他立在原地,一直擺手到馬車拐出了巷子,才斂回眸光。
「王嬸,錢嬸子今個兒出去採買了?」
王嬸正提著掃帚灑掃院子,聞聲忙應話,「方才便出去了,估摸著半個時辰就能回來,主君可是有事兒?」
「待人回來,叫她去屋中尋我。」謝見君面色冷淡地撂下一句話,轉身就進了屋子。
等了大半個時辰,才等來提著竹籃子回來的人。
「錢嬸子,你這米,是從東街的金谷買的嗎?」謝見君抓了一把白米,捏在指尖搓了搓問道。
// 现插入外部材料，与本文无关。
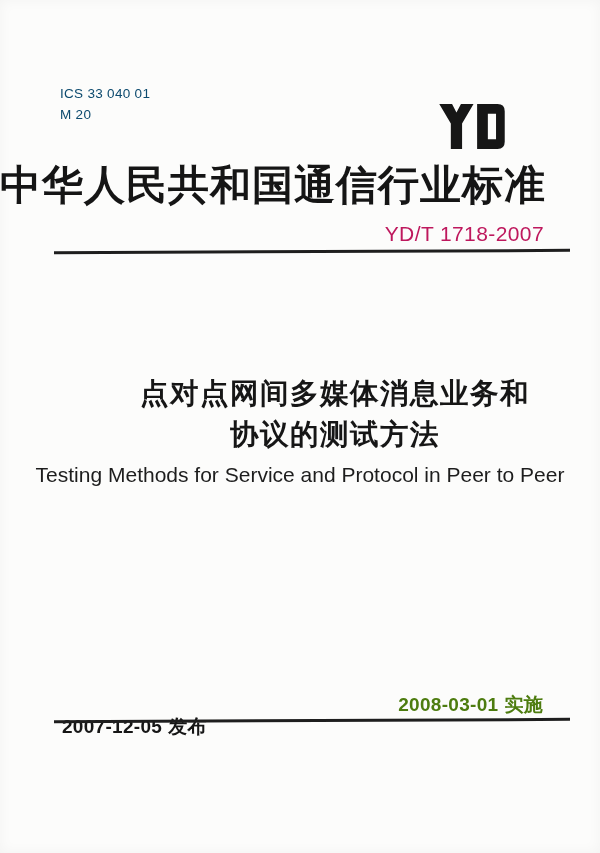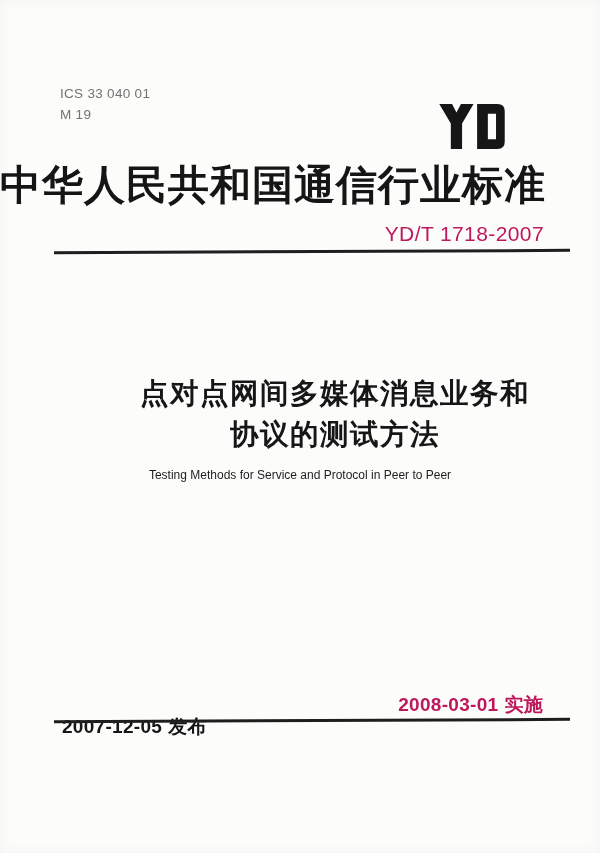--- a/index.html
+++ b/index.html
@@ -25,7 +25,7 @@
     top: 83px;
     font-size: 13.5px;
     line-height: 21px;
-    color: #737373;
+    color: #0c4a6e;
     letter-spacing: 0.3px;
   }
   

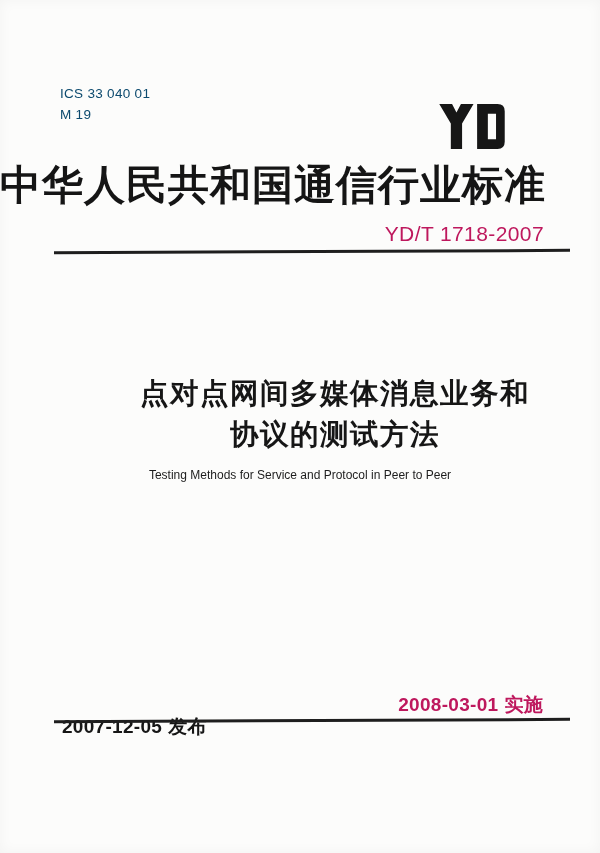--- a/index.html
+++ b/index.html
@@ -140,7 +140,7 @@
 
   <div class="ics-block">
     <div>ICS 33 040 01</div>
-    <div>M 19</div>
+    <div>M 20</div>
   </div>
 
   <div class="yd-logo" aria-label="YD">

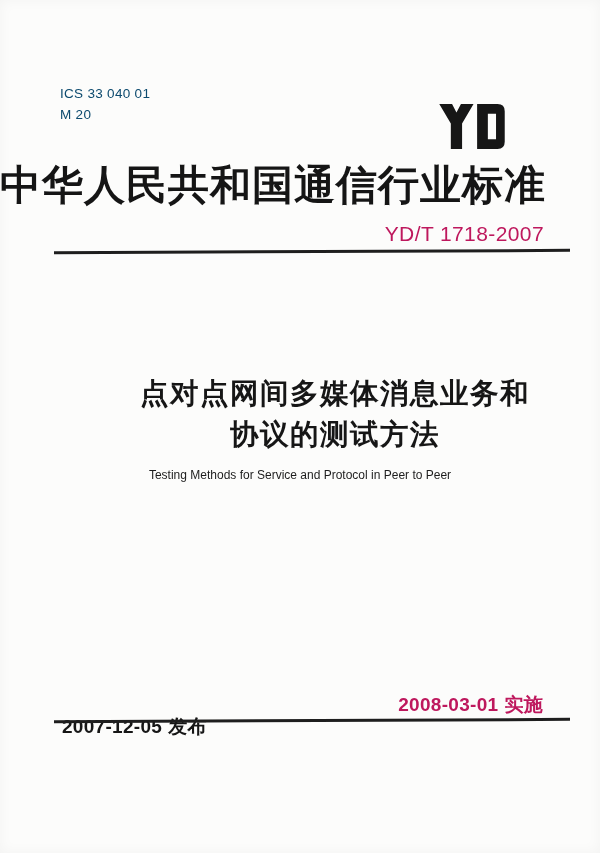--- a/index.html
+++ b/index.html
@@ -89,7 +89,7 @@
     top: 463px;
     width: 100%;
     text-align: center;
-    font-size: 12px;
+    font-size: 21px;
     font-weight: 400;
     line-height: 24.5px;
     color: #1d1d1d;

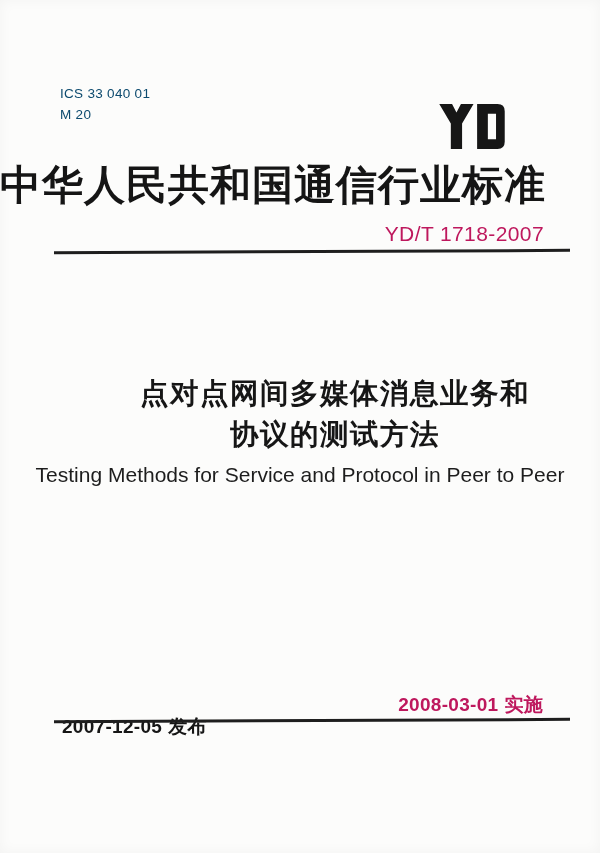--- a/index.html
+++ b/index.html
@@ -112,7 +112,7 @@
     font-size: 19px;
     font-weight: 600;
     letter-spacing: 0.3px;
-    color: #be185d;
+    color: #4d7c0f;
   }
   .date-label { margin-left: 6px; }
「是是是,咱們家的糧食都是從金谷買的,掌柜的說是今年剛下來的新米,香著呢,我想著晚些給主夫熬米湯喝...」錢嬸子諂笑著湊上前來。
「如今這新米是何價錢?」謝見君狀似無意地問起。
錢嬸子怔了怔,許是沒想到一向不怎麼管事的主君居然開口問這個,她眸底閃過一抹不自然,而後唇邊笑意咧得更甚,「哦呦,這新米可得有三十文呢,雖是較平常的貴了些,但咱主夫就得多補補身子,才好生養吶!」
「我怎麼聽說是二十文呢?」昨個兒回程時,謝見君見金谷掌柜掛出來的牌子上寫著今年頭茬的大米售價二十文。
錢嬸子神色一僵,猛一拍腦門,乾巴巴地哂笑道:「哎呦,多虧了主君提醒,是二十文沒錯,今個兒買了不少東西,老婆子我給記錯了!」
謝見君沒接茬,轉而又說起旁個來,「錢嬸兒,您家那侄女,如今也到了婚配的年紀吧?」
錢嬸子心中忽而一喜,想著主君乍然問起她侄女,怕不是昨夜主夫提過了要納妾一事兒吧,「回主君,我那侄女現下尚未定親呢,不知主君是想...」,她常年在大戶人家做工,早已習慣了話說一半,留一半。